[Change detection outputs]
-------
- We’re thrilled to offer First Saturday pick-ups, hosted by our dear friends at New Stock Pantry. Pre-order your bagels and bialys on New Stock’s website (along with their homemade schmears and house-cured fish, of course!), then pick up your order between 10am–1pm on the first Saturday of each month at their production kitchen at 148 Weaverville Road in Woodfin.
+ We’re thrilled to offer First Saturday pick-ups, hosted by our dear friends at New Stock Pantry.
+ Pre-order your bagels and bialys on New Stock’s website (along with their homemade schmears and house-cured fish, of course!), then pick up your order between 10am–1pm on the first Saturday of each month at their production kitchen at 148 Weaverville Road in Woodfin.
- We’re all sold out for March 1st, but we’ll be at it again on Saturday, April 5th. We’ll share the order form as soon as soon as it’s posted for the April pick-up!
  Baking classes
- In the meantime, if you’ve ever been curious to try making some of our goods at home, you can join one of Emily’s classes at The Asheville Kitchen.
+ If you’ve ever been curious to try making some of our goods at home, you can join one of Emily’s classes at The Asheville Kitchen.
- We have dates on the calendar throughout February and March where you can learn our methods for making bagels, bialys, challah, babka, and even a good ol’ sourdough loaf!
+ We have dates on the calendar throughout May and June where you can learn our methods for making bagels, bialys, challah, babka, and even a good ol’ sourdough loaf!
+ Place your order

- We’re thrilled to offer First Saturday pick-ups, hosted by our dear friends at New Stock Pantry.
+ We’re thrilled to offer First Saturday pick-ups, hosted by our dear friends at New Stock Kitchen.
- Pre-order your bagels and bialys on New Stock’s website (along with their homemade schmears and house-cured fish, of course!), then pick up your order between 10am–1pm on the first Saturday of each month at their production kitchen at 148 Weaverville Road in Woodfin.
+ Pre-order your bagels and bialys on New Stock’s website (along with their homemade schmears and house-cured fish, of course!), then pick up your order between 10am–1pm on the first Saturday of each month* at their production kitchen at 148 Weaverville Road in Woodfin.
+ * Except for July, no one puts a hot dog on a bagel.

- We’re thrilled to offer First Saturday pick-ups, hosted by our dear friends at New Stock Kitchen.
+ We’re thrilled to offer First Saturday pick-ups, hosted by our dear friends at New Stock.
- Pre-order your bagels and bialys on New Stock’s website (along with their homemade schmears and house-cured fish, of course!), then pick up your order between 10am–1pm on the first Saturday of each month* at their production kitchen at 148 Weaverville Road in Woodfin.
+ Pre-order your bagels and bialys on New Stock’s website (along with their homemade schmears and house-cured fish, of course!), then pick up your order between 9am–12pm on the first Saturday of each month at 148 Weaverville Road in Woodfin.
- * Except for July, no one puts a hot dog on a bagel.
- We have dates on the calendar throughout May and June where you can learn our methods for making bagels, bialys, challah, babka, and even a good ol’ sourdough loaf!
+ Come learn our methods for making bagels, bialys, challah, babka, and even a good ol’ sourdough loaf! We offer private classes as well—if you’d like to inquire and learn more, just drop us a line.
-------
• Activity
The exact wording of every entry above should be written out again.

• Response to the task
- We’re thrilled to offer First Saturday pick-ups, hosted by our dear friends at New Stock Pantry. Pre-order your bagels and bialys on New Stock’s website (along with their homemade schmears and house-cured fish, of course!), then pick up your order between 10am–1pm on the first Saturday of each month at their production kitchen at 148 Weaverville Road in Woodfin.
+ We’re thrilled to offer First Saturday pick-ups, hosted by our dear friends at New Stock Pantry.
+ Pre-order your bagels and bialys on New Stock’s website (along with their homemade schmears and house-cured fish, of course!), then pick up your order between 10am–1pm on the first Saturday of each month at their production kitchen at 148 Weaverville Road in Woodfin.
- We’re all sold out for March 1st, but we’ll be at it again on Saturday, April 5th. We’ll share the order form as soon as soon as it’s posted for the April pick-up!
  Baking classes
- In the meantime, if you’ve ever been curious to try making some of our goods at home, you can join one of Emily’s classes at The Asheville Kitchen.
+ If you’ve ever been curious to try making some of our goods at home, you can join one of Emily’s classes at The Asheville Kitchen.
- We have dates on the calendar throughout February and March where you can learn our methods for making bagels, bialys, challah, babka, and even a good ol’ sourdough loaf!
+ We have dates on the calendar throughout May and June where you can learn our methods for making bagels, bialys, challah, babka, and even a good ol’ sourdough loaf!
+ Place your order

- We’re thrilled to offer First Saturday pick-ups, hosted by our dear friends at New Stock Pantry.
+ We’re thrilled to offer First Saturday pick-ups, hosted by our dear friends at New Stock Kitchen.
- Pre-order your bagels and bialys on New Stock’s website (along with their homemade schmears and house-cured fish, of course!), then pick up your order between 10am–1pm on the first Saturday of each month at their production kitchen at 148 Weaverville Road in Woodfin.
+ Pre-order your bagels and bialys on New Stock’s website (along with their homemade schmears and house-cured fish, of course!), then pick up your order between 10am–1pm on the first Saturday of each month* at their production kitchen at 148 Weaverville Road in Woodfin.
+ * Except for July, no one puts a hot dog on a bagel.

- We’re thrilled to offer First Saturday pick-ups, hosted by our dear friends at New Stock Kitchen.
+ We’re thrilled to offer First Saturday pick-ups, hosted by our dear friends at New Stock.
- Pre-order your bagels and bialys on New Stock’s website (along with their homemade schmears and house-cured fish, of course!), then pick up your order between 10am–1pm on the first Saturday of each month* at their production kitchen at 148 Weaverville Road in Woodfin.
+ Pre-order your bagels and bialys on New Stock’s website (along with their homemade schmears and house-cured fish, of course!), then pick up your order between 9am–12pm on the first Saturday of each month at 148 Weaverville Road in Woodfin.
- * Except for July, no one puts a hot dog on a bagel.
- We have dates on the calendar throughout May and June where you can learn our methods for making bagels, bialys, challah, babka, and even a good ol’ sourdough loaf!
+ Come learn our methods for making bagels, bialys, challah, babka, and even a good ol’ sourdough loaf! We offer private classes as well—if you’d like to inquire and learn more, just drop us a line.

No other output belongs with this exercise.